B.  La Commission devrait‑elle être tenu de payer les dépens de l’intimée liés à la présente requête?

[39]  L’intimée a demandé au Tribunal de rendre une ordonnance enjoignant à la Commission de payer les dépens liés à la présente requête.

[40]  Dans Canada (Commission canadienne des droits de la personne) c. Canada (Procureur général), 2011 CSC 53, la Cour suprême du Canada a établi que le Tribunal ne possède pas le pouvoir d’adjuger les dépens :

[64]  À notre avis, il appert nettement du texte de la loi, de son contexte et de son objet que le Tribunal ne possède pas le pouvoir d’adjuger des dépens, et les dispositions applicables ne se prêtent à aucune autre interprétation raisonnable. Aux prises avec une question difficile d’interprétation législative et une jurisprudence contradictoire, le Tribunal a retenu la définition de « dépense » figurant au dictionnaire et il a formulé ce qu’il tenait pour une solution bénéfique sur le plan des principes au lieu d’entreprendre une démarche d’interprétation fondée sur le texte, le contexte et l’objet des dispositions en cause. Avec respect pour l’opinion contraire, cette démarche a amené le Tribunal à opter pour une interprétation déraisonnable des dispositions. La Cour d’appel était justifiée de contrôler puis d’annuler l’ordonnance du Tribunal.

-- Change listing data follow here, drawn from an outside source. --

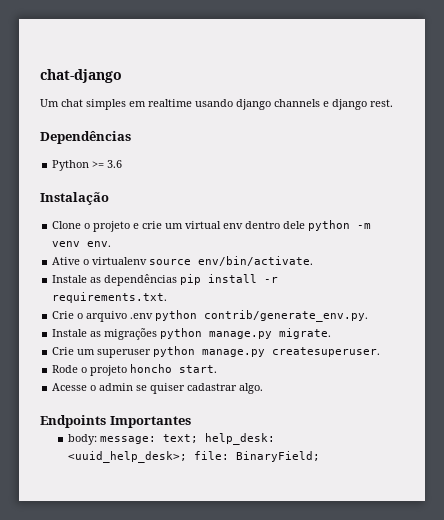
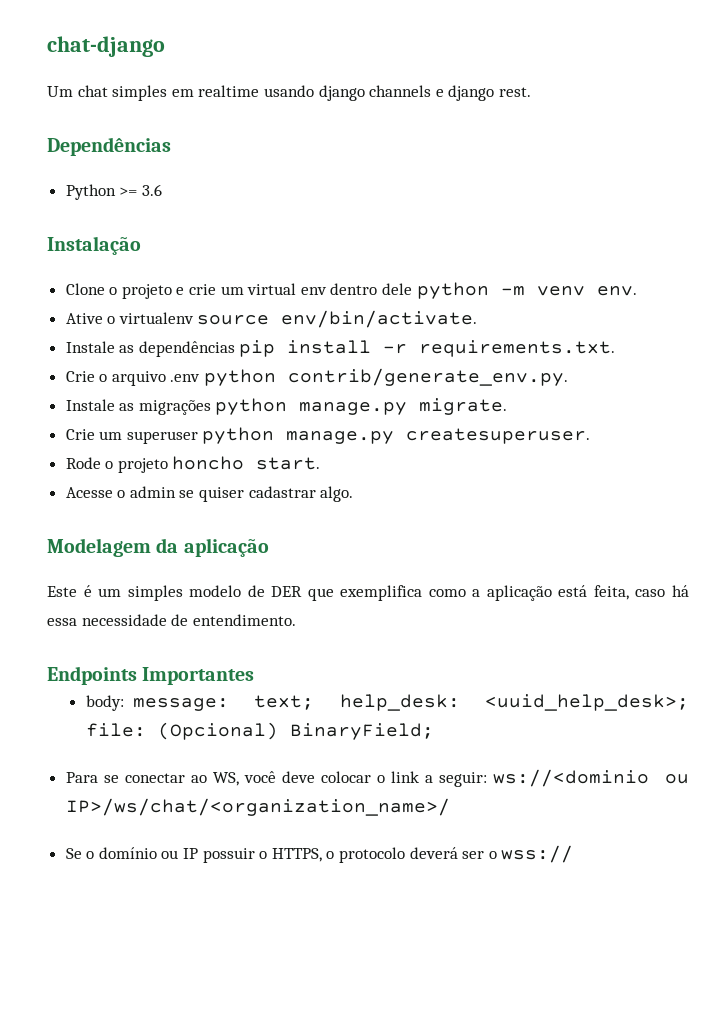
+ Modelagem da aplicação
+ Este é um simples modelo de DER que exemplifica como a aplicação está feita, caso há essa necessidade de entendimento.
- body: message: text; help_desk: <uuid_help_desk>; file: BinaryField;
+ body: message: text; help_desk: <uuid_help_desk>; file: (Opcional) BinaryField;
+ Para se conectar ao WS, você deve colocar o link a seguir: ws://<dominio ou IP>/ws/chat/<organization_name>/
+ Se o domínio ou IP possuir o HTTPS, o protocolo deverá ser o wss://

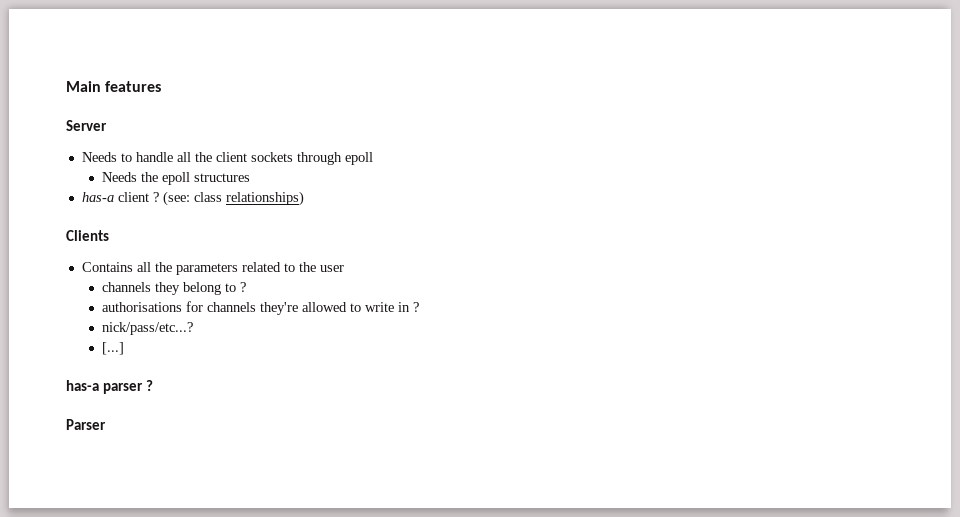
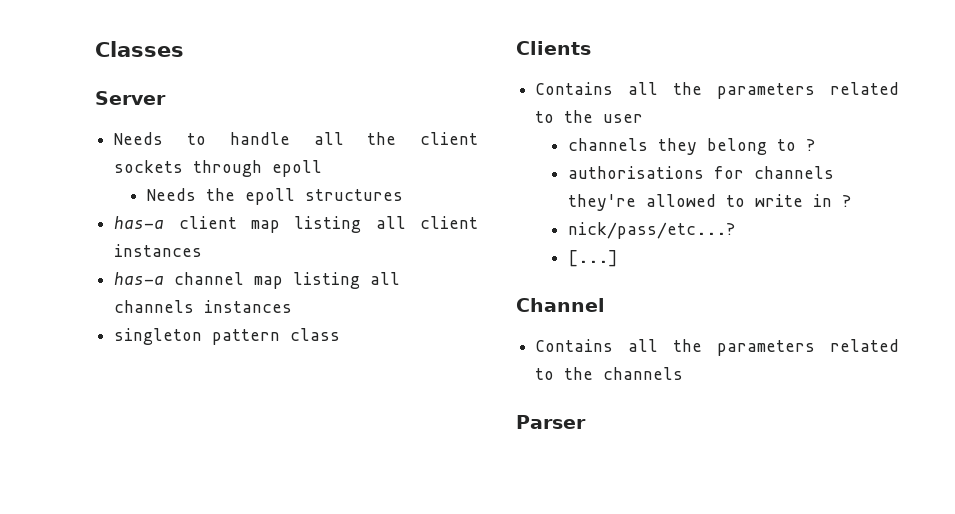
- Main features
+ Classes
- has-a client ? (see: class relationships)
+ has-a client map listing all client instances
+ has-a channel map listing all channels instances
+ singleton pattern class
- has-a parser ?
+ Channel
+ Contains all the parameters related to the channels

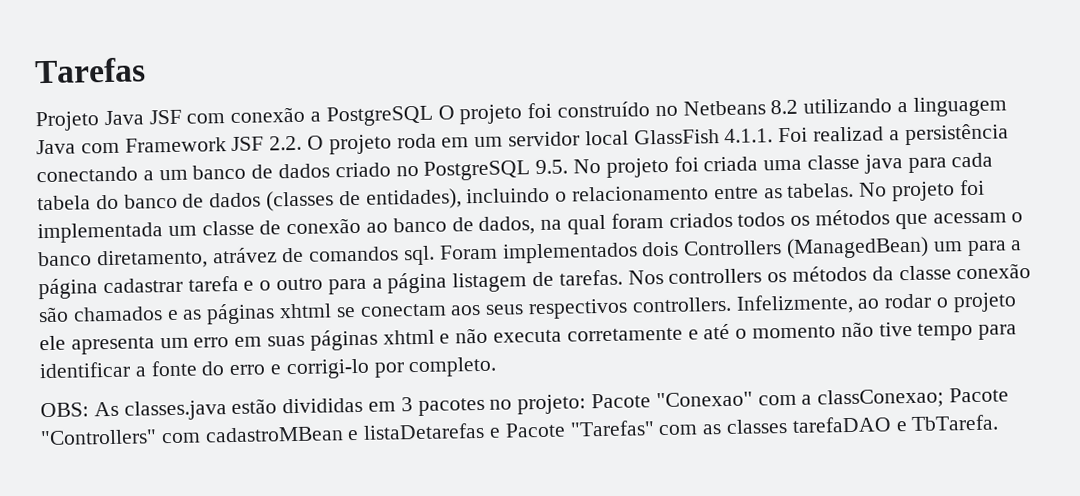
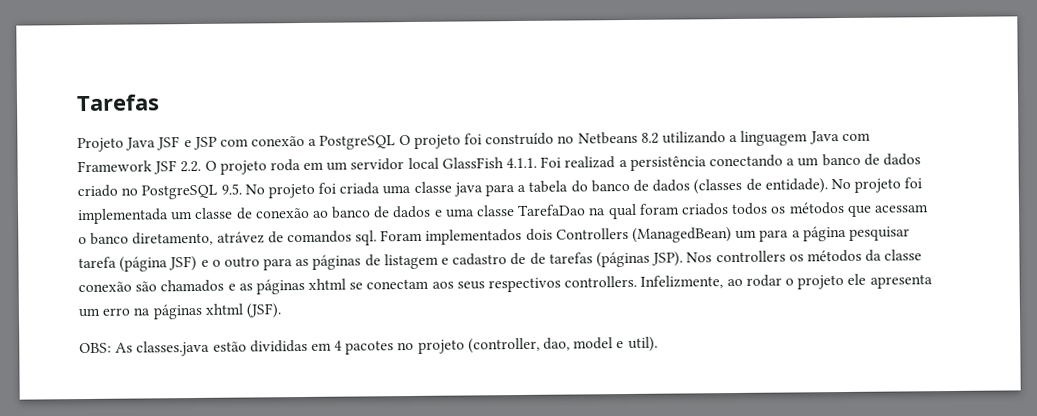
- Projeto Java JSF com conexão a PostgreSQL O projeto foi construído no Netbeans 8.2 utilizando a linguagem Java com Framework JSF 2.2. O projeto roda em um servidor local GlassFish 4.1.1. Foi realizad a persistência conectando a um banco de dados criado no PostgreSQL 9.5. No projeto foi criada uma classe java para cada tabela do banco de dados (classes de entidades), incluindo o relacionamento entre as tabelas.
+ Projeto Java JSF e JSP com conexão a PostgreSQL O projeto foi construído no Netbeans 8.2 utilizando a linguagem Java com Framework JSF 2.2. O projeto roda em um servidor local GlassFish 4.1.1. Foi realizad a persistência conectando a um banco de dados criado no PostgreSQL 9.5. No projeto foi criada uma classe java para a tabela do banco de dados (classes de entidade).
- No projeto foi implementada um classe de conexão ao banco de dados, na qual foram criados todos os métodos que acessam o banco diretamento, atrávez de comandos sql.
+ No projeto foi implementada um classe de conexão ao banco de dados e uma classe TarefaDao na qual foram criados todos os métodos que acessam o banco diretamento, atrávez de comandos sql.
- Foram implementados dois Controllers (ManagedBean) um para a página cadastrar tarefa e o outro para a página listagem de tarefas.
+ Foram implementados dois Controllers (ManagedBean) um para a página pesquisar tarefa (página JSF) e o outro para as páginas de listagem e cadastro de de tarefas (páginas JSP).
- Infelizmente, ao rodar o projeto ele apresenta um erro em suas páginas xhtml e não executa corretamente e até o momento não tive tempo para identificar a fonte do erro e corrigi-lo por completo.
+ Infelizmente, ao rodar o projeto ele apresenta um erro na páginas xhtml (JSF).
- OBS: As classes.java estão divididas em 3 pacotes no projeto: Pacote "Conexao" com a classConexao; Pacote "Controllers" com cadastroMBean e listaDetarefas e Pacote "Tarefas" com as classes tarefaDAO e TbTarefa.
+ OBS: As classes.java estão divididas em 4 pacotes no projeto (controller, dao, model e util).

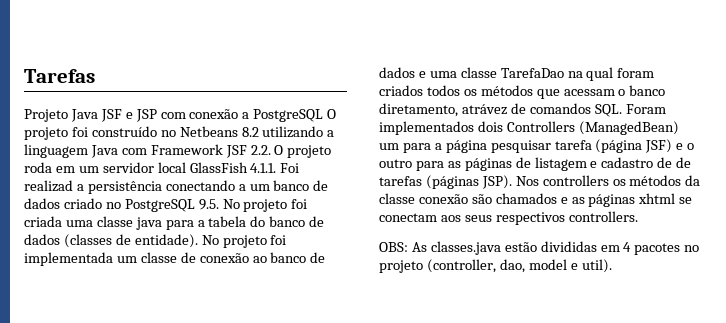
- No projeto foi implementada um classe de conexão ao banco de dados e uma classe TarefaDao na qual foram criados todos os métodos que acessam o banco diretamento, atrávez de comandos sql. Foram implementados dois Controllers (ManagedBean) um para a página pesquisar tarefa (página JSF) e o outro para as páginas de listagem e cadastro de de tarefas (páginas JSP).
+ No projeto foi implementada um classe de conexão ao banco de dados e uma classe TarefaDao na qual foram criados todos os métodos que acessam o banco diretamento, atrávez de comandos SQL. Foram implementados dois Controllers (ManagedBean) um para a página pesquisar tarefa (página JSF) e o outro para as páginas de listagem e cadastro de de tarefas (páginas JSP).
- Infelizmente, ao rodar o projeto ele apresenta um erro na páginas xhtml (JSF).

[41]  Par conséquent, la requête de l’intimée en vue de se voir octroyer les dépens est refusée.

IV.  Décision

[42]  Après avoir analysé la preuve pertinente et la jurisprudence applicable, j’ai conclu que le Tribunal devrait exercer son pouvoir discrétionnaire et adjoindre Postes Canada à titre de partie dont la présence est nécessaire à la plainte en l’espèce.

[43]  Je conclus aussi que la demande de l’intimée visant l’octroi de dépens est refusée.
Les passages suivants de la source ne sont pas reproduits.